Not quite, but not as far off as you might think. Try stiffing the government its protection… er… tax payments, and see how long it takes until the men with guns come to sell your house out from under you, or maybe even stick you in a cage.
Don’t get me wrong, businessmen can be good in public office. Many of them see the need to streamline operations and cut fat. Quite a few of them understand the need for modest rather than overbearing regulation, and tax regimes that are low and predictable. These do not seem to be the major points Mr. Wolf is selling.
The “business” lesson Wolf seems most eager to apply is the raising of revenue. (“Fiscally responsible” is the new “tax and spend”.) But government revenues are an altogether different animal from business revenues. Business revenues are obtained by providing a valuable good or service to a voluntary customer base. Government revenues are obtained through force (implied and first, then literal) of arms. The only way to avoid this is to leave the state for another hopefully less mafioso jurisdiction.
Given that some level of taxation is necessary for any government, the question of growing revenues –presuming such a thing should be deemed desirable– relies on one or both of the following: growing the economic base and raising rates.
The latter, though more easily accomplished, undermines the former. Guess which one Tom Wolf emphasizes.
With glee, Wolf also brags about his company’s employee profit-sharing model. I don’t want government to share profits with its employees. Neither should any sane taxpayer.
But if we’re going to use a business analogy, ethical businessmen don’t fudge figures, as with the supposed billion dollar education cuts that have somehow resulted in record state spending on education. Neither do sound businessmen ignore long-term obligations, as with our broken pension system, for which the Wolf pack has no apparent solution. And nobody walks in to the board of directors and asks to be CEO without putting out a detailed fiscal plan.
CEO candidate: We need to spend more on R&D.
Board: How much more?
CEO candidate: No clue.
Board: Thank you for your time. Please leave.
Having recently railed against the “establishment”, it’s time for a crack at the base.
As I have previously asserted, the base is allergic to compromise. While this idea is widely taken as a given among the establishment and the Left, few take the time to analyze the behavior. The problem is actually a somewhat broader aversion to nuance. Outrage fuels donations, and donations pay the bills, so there’s somewhat of a negative incentive for base-oriented groups to promote nuance. But a lack of nuance can often inhibit constructive conservative policy movement.

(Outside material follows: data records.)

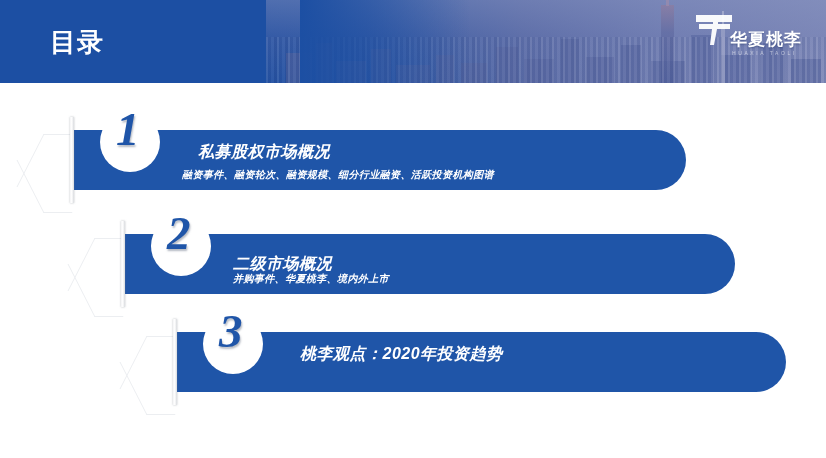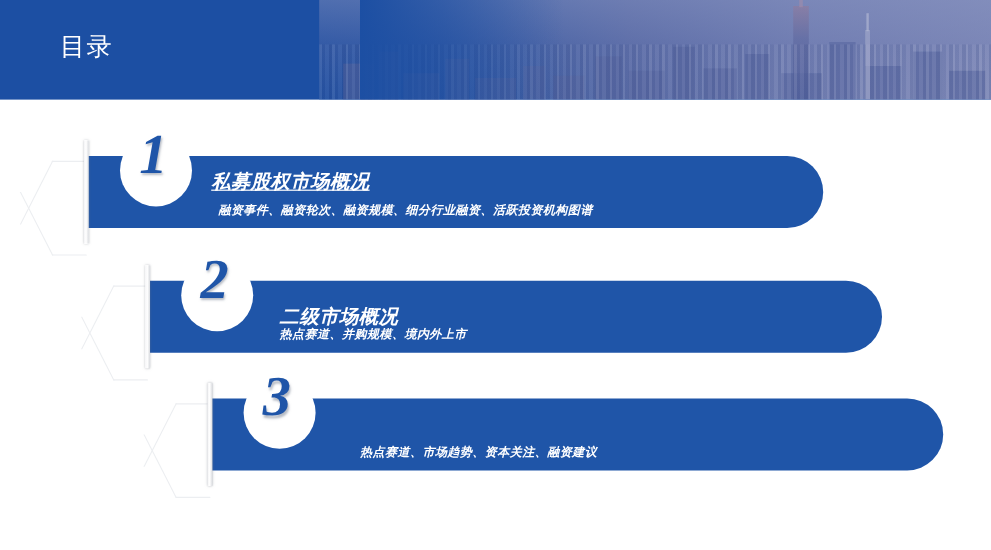"目录" .header-title { font-size: 21px -> 26px; font-weight: normal -> bold }
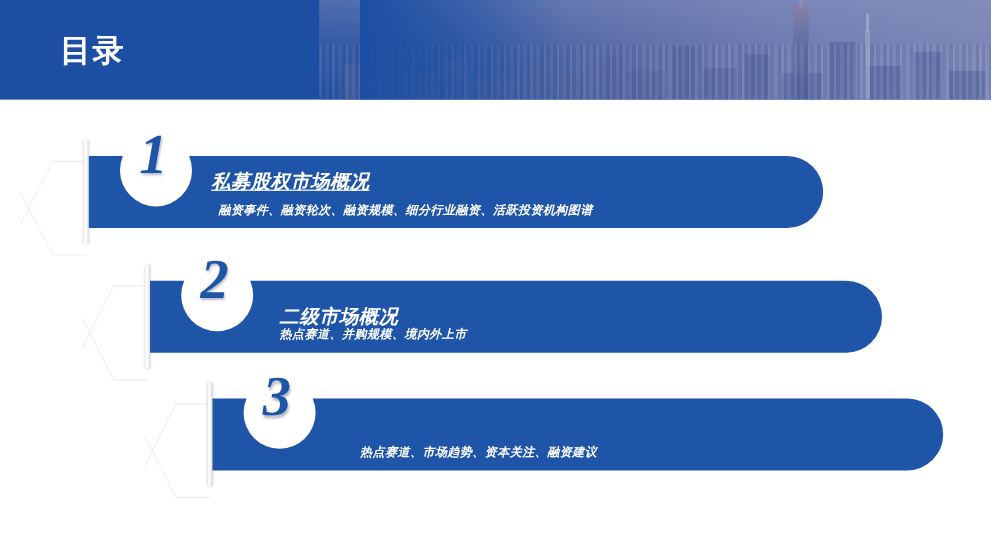"华夏桃李" div.logo-wrap { html: none -> <div> <svg> <path></path> </svg> <div>华夏桃李</div> <div>HUAXIA TAOLI</div> </div> }
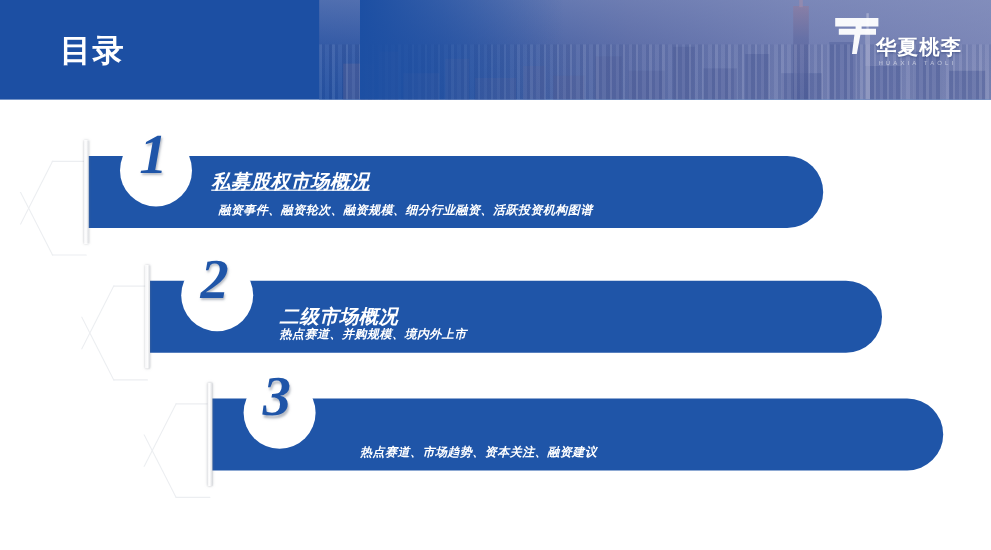"私募股权市场概况" div.b-title { left: 104px -> 126px; text-decoration: underline -> none }
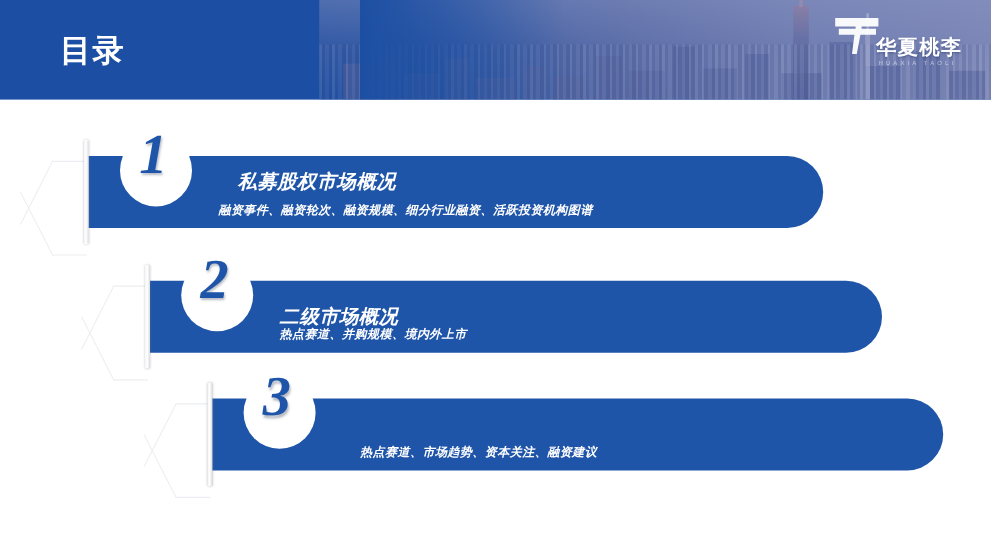"热点赛道、并购规模、境内外上市" div.b-sub { text: 热点赛道、并购规模 -> 并购事件、华夏桃李 }
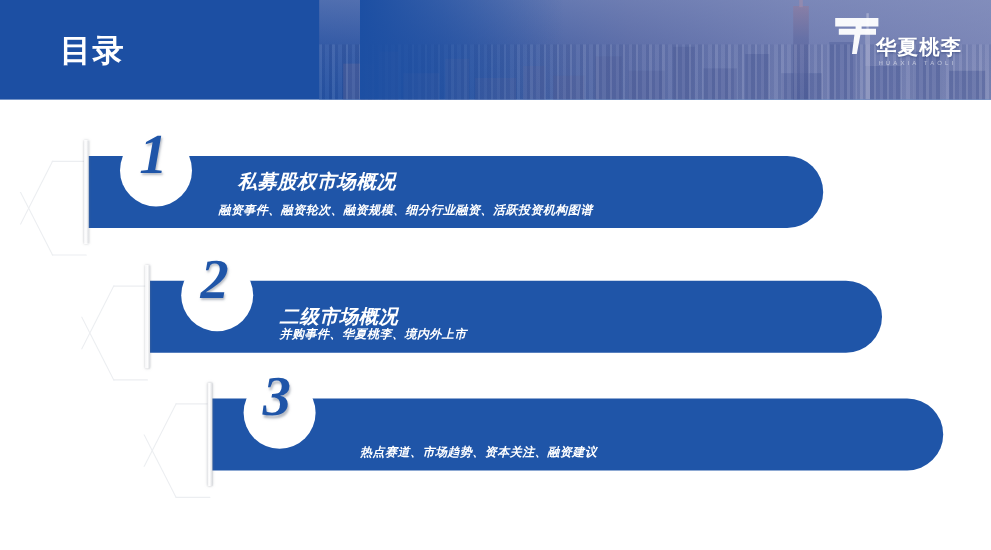"桃李观点：2020年投资趋势" div.b-title { html: none -> <div>桃李观点：2020年投资趋势</div> }
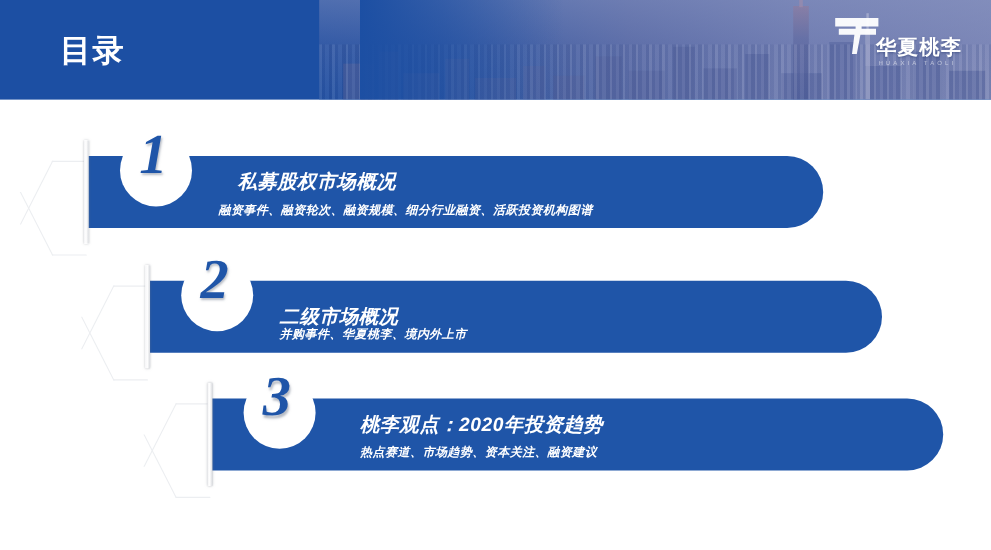"热点赛道、市场趋势、资本关注、融资建议" div.b-sub { html: <div>热点赛道、市场趋势、资本关注、融资建议</div> -> none }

A thought experiment: What if Democrats credibly and convincingly offered to cut Federal spending to such a degree that the budget would come into immediate balance, and also could somehow fix the Federal entitlement problem. In exchange, Republicans would agree to a one percent increase in the personal income tax. Do we take the deal?
True, the parameters of the thought experiment are absurd on their face, but for the sake of argument, take it for what it is. We’d be fools not to take this deal, right?
Whoa, now! Once you start to entertain this deal, you’re “for” raising income taxes.
Well, no, you weren’t really “for” it. You were willing to make a concession in order to get a number of other things that you wanted and thought were more significant.
Take a more realistic issue, immigration. The moment a Republican starts having any sort of conversation about immigration reform, he is blasted as being “for” amnesty. (The opponents of immigration reform use the term “amnesty” rather promiscuously, but for the sake of argument, I’ll use it here and not bother about details of what does or does not constitute “amnesty”.)
Understand that, to the Left, some form of amnesty is a sine qua non for any concessions on significant border security improvements, employment e-Verify, or – heaven forbid – voter ID. You don’t even begin to have negotiations about how to deal with millions of illegal immigrants until you lay your amnesty bargaining chip down on the table.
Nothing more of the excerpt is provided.